Sidelined for Tuesday’s game against 1-9 Florida A&M with a sprained left wrist, the Iowa State star guard watched as his teammates built a 13-point first half lead only to see the Rattlers come back and take the lead midway through the second half.

 Still, the sophomore sharpshooter believed his team would pull through — until, of course, it didn’t.

 Florida A & M — which entered the game as the 324th best team in the country, per KenPom — shot 58 percent in the second half, grabbed eight offensive rebounds after the break and shocked the Cyclones, 70-68, before a crowd of 13,411 at Hilton Coliseum.

 Those hardy fans erupted in an attempt to conjure “magic” in the closing minutes, but the Rattlers snuffed it out again and again and in the end, only their jubilant cries rang out and lingered as the stunned crowd shuffled for the exits. 

 “When you give a team like that confidence and let them hang around as long as we did, things are gonna start going (against you),” said Haliburton, who is expected to be healthy for Saturday’s Big 12 opener at TCU. “You play with fire, you get burned.”

 Even at Hilton, where ISU has now lost 13 times in the past two-plus seasons. Tuesday’s setback was so unlikely that ESPN gave FAMU — a team that according to Jeff Borzello of ESPN, had been 0-72 vs. major conference teams over the past 20 seasons — a 1.3 percent chance to win.

 That makes this loss historic. The worst kind of historic. And with or without Haliburton, it shouldn’t have happened. 

 “I’ll own it,” Cyclones coach Steve Prohm said. “It’s on me. I’m not one to point fingers. I’m the head coach. I own it.”

 Rasir Bolton’s second-half heroics almost made owning such a defeat impossible. He scored 26 of his 29 points after halftime and scored seven of ISU’s final eight points.

 Problem was, the Cyclones couldn’t get a stop. The Rattlers — who had never defeated a power-five program — scored on five straight possessions down the stretch.

 “They made a couple tough ones that may be out of character a little bit,” Prohm said. “Give them credit. We gave them great confidence. We’re up (13) in the first half — and that’s my fault. You can’t screw around with lineups. You can’t screw around. You’ve got to know teams out and we didn’t finish the first half well. I said it to my staff in the locker room, I wanted to be up 15. We’re up nine and that was really the difference.”

 Sloppy play set up the Rattlers’ unlikely second-half surge.

 At one point, ISU was up 10-1 in points off turnovers. By the end of the game, that gap had shrunk to 19-15.

 “We just didn’t come out in the second half ready to compete,” said Cyclones guard Prentiss Nixon, who had eight points, six rebounds and five assists. “Give credit to FAMU. They came out in the second half and put it on us and we just never recovered from it.”
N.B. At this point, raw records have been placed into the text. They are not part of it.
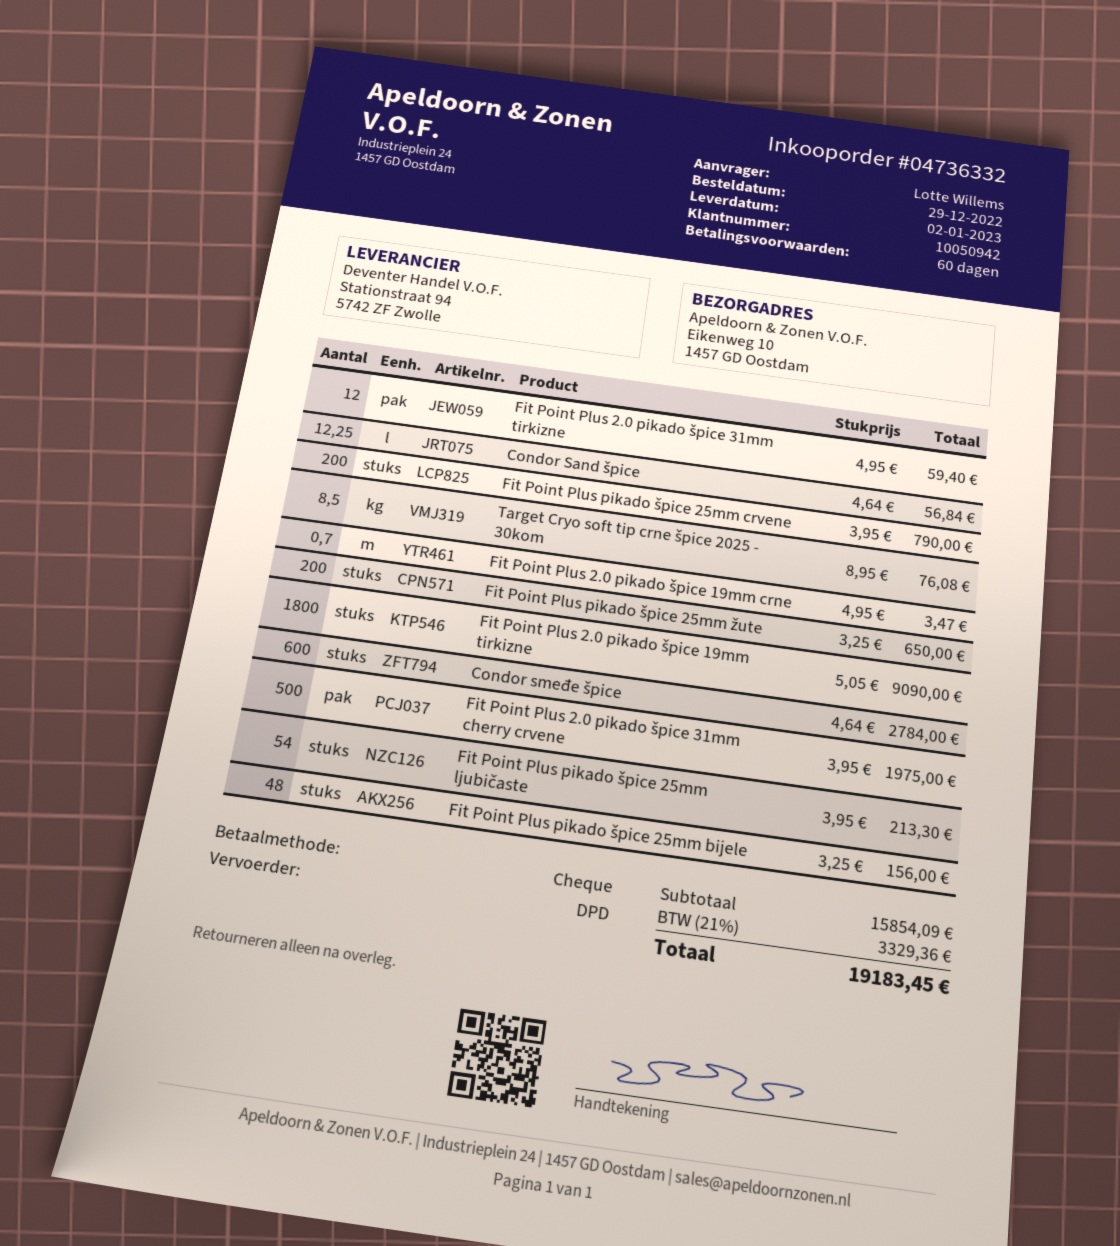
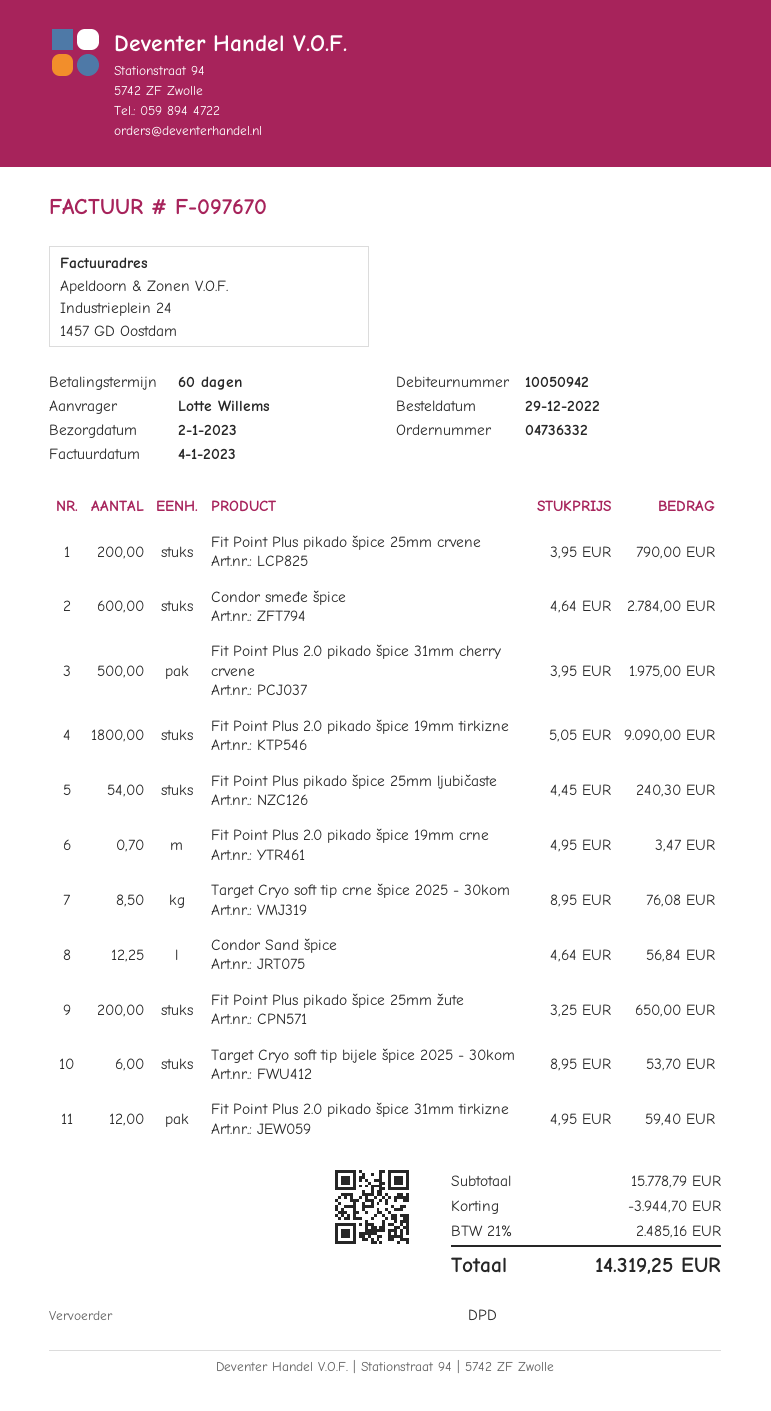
Fit Point Plus pikado špice 25mm ljubičaste: 54 x 3.95 = 213.30 -> 54 x 4.45 = 240.30
Fit Point Plus pikado špice 25mm bijele: 48 x 3.25 = 156.00 -> none
Target Cryo soft tip bijele špice 2025 - 30kom: none -> 6 x 8.95 = 53.70
subtotal: 15854.09 -> 15778.79
discount: none -> 3944.70
tax: 21% = 3329.36 -> 21% = 2485.16
total: 19183.45 -> 14319.25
 The Cyclones committed a season-high 18 turnovers, but still had a chance to win in the closing minute.

 George Conditt IV hit two free throws with 48 seconds left to give ISU a 68-67 lead.

 One stop was needed, but, again, it would’t come.
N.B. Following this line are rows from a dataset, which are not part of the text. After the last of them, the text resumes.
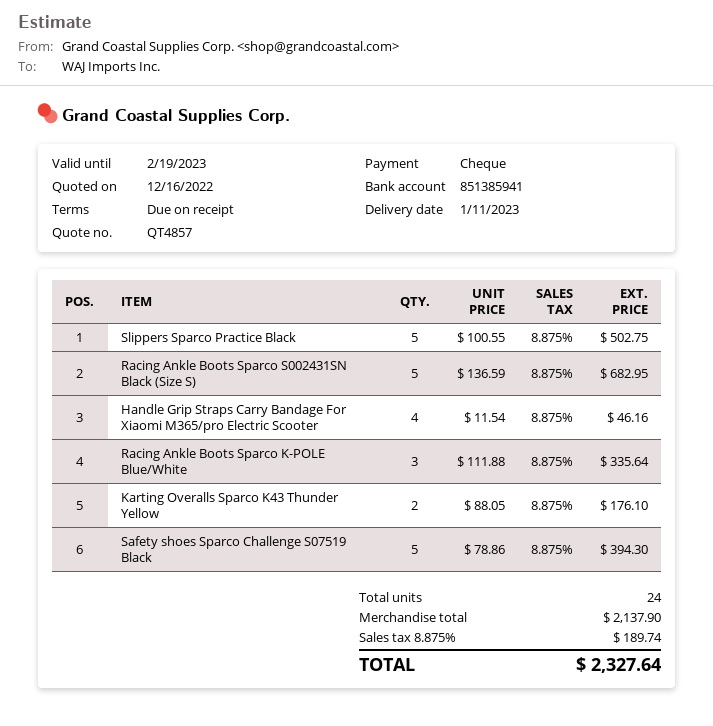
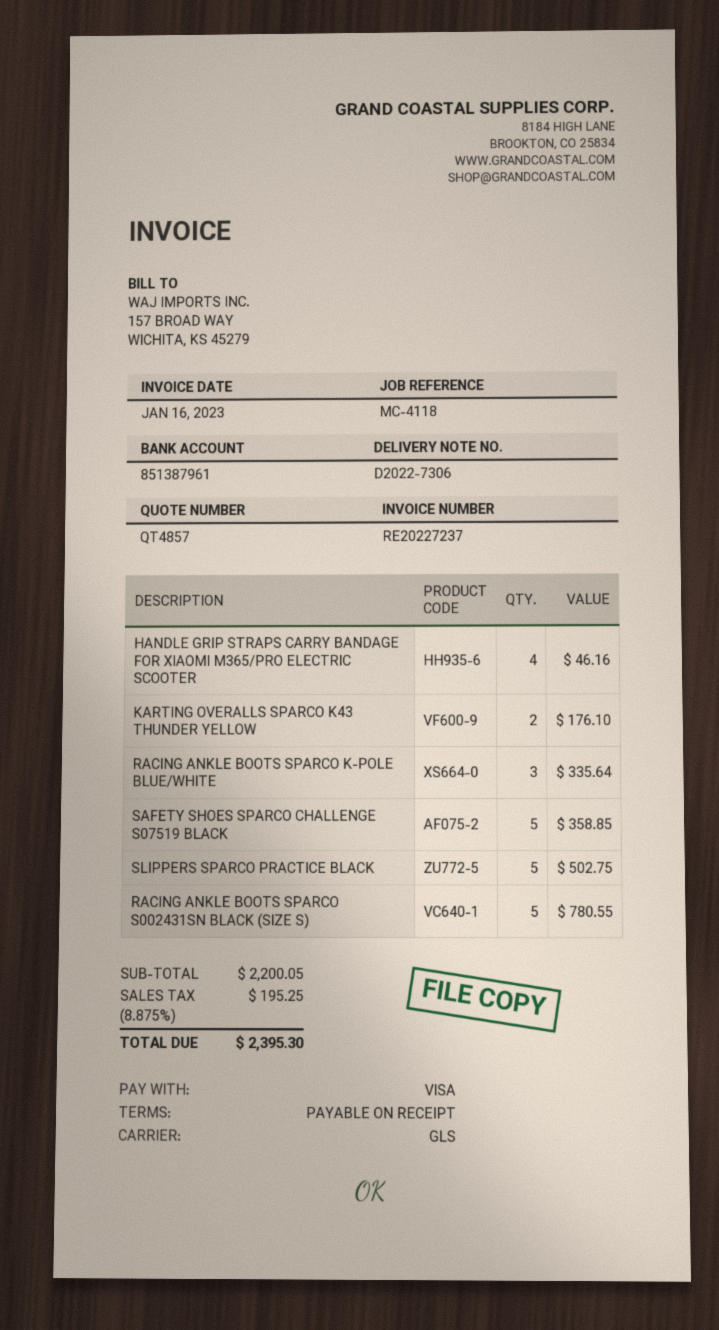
payment method: cheque -> Visa
bank account: 851385941 -> 851387961
Racing Ankle Boots Sparco S002431SN Black (Size S): 5 for 682.95 -> 5 for 780.55
Safety shoes Sparco Challenge S07519 Black: 5 for 394.30 -> 5 for 358.85
subtotal: 2137.90 -> 2200.05
tax: 8.875% = 189.74 -> 8.875% = 195.25
total: 2327.64 -> 2395.30

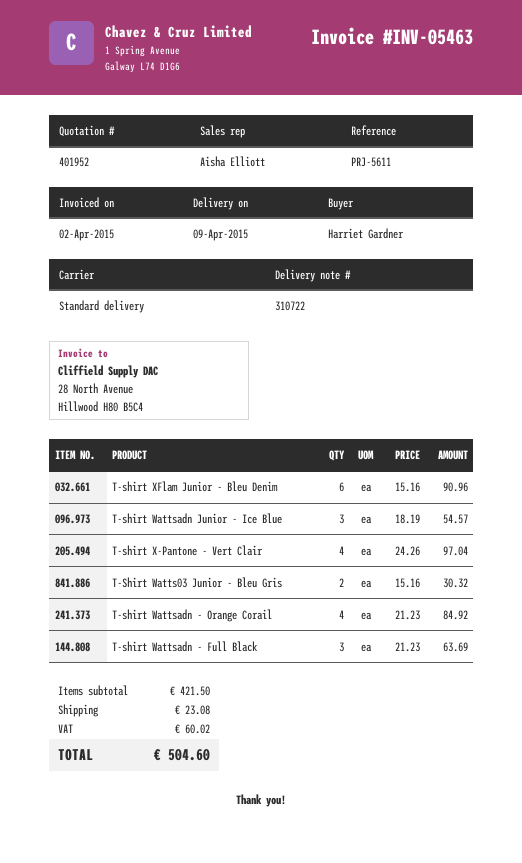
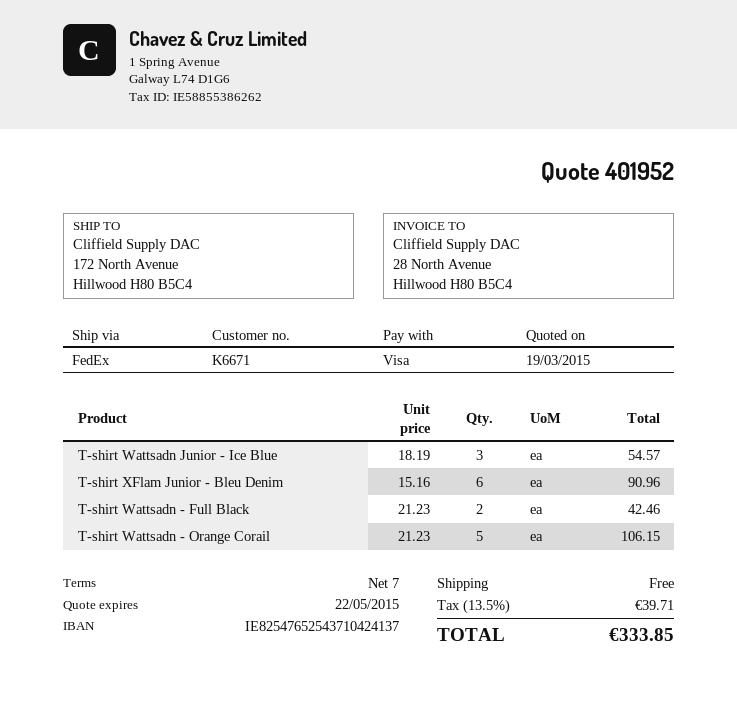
shipping method: standard -> FedEx
T-shirt X-Pantone - Vert Clair: 4 x 24.26 = 97.04 -> none
T-Shirt Watts03 Junior - Bleu Gris: 2 x 15.16 = 30.32 -> none
T-shirt Wattsadn - Orange Corail: 4 x 21.23 = 84.92 -> 5 x 21.23 = 106.15
T-shirt Wattsadn - Full Black: 3 x 21.23 = 63.69 -> 2 x 21.23 = 42.46
shipping: 23.08 -> 0.00
tax: 60.02 -> 39.71
total: 504.60 -> 333.85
 Instead, an offensive rebound with 25 seconds left gave FAMU a second chance. Rod Melton Jr. delivered with 10 seconds left and Bolton turned the ball over with 2.5 seconds remaining to effectively seal the unsavory outcome.

 “You let the game go, but you don’t let the feeling go,” Bolton said of trying to put such a defeat behind him. “This loss hurts. We felt like we didn’t play to our potential to come out and get the win, so you go into practice, you go harder. You learn from your mistakes and you try to carry it over to Big 12 play.”
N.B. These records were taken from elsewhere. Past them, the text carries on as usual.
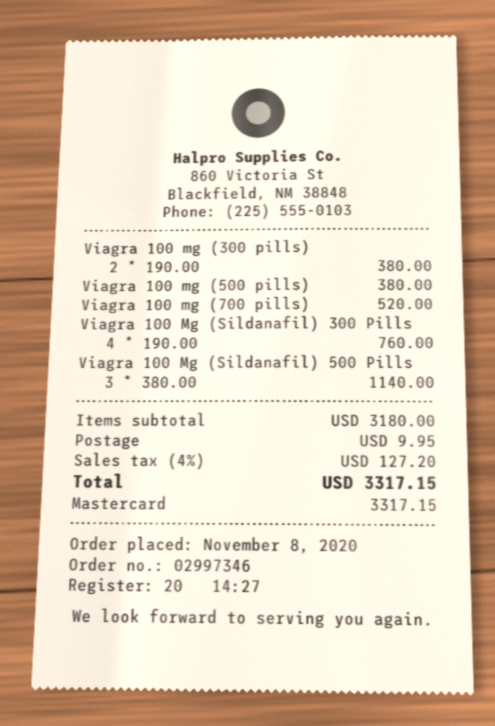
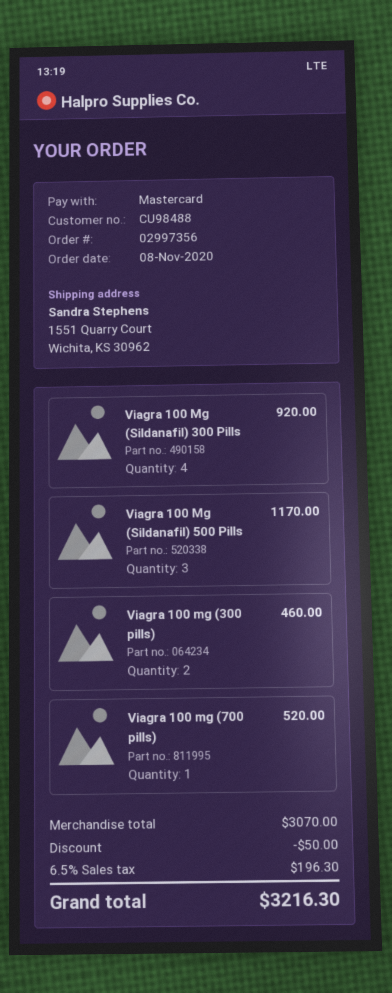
order number: 02997346 -> 02997356
Viagra 100 mg (300 pills): 2 for 380.00 -> 2 for 460.00
Viagra 100 mg (500 pills): 1 for 380.00 -> none
Viagra 100 Mg (Sildanafil) 300 Pills: 4 for 760.00 -> 4 for 920.00
Viagra 100 Mg (Sildanafil) 500 Pills: 3 for 1140.00 -> 3 for 1170.00
subtotal: 3180.00 -> 3070.00
discount: none -> 50.00
shipping: 9.95 -> none
tax: 4% = 127.20 -> 6.5% = 196.30
total: 3317.15 -> 3216.30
 That starts Saturday at TCU, where, again, Haliburton is expected to be good to go.

 “Watching basketball and not being able to play sucks,” he said. “I probably haven’t missed a game since my sophomore year of high school, so it sucked, but it’s a learning experience. We’ve got to take this and move on and get into conference play.”

 So Haliburton’s faith in his teammates hasn’t wavered, nor should it.

 But the pain associated with Tuesday’s humbling stumble will linger — and it should.

Especially at Hilton.

 “Losing at home sucks,” Prohm said. “Because I knew we needed to be better at home with this team this year.”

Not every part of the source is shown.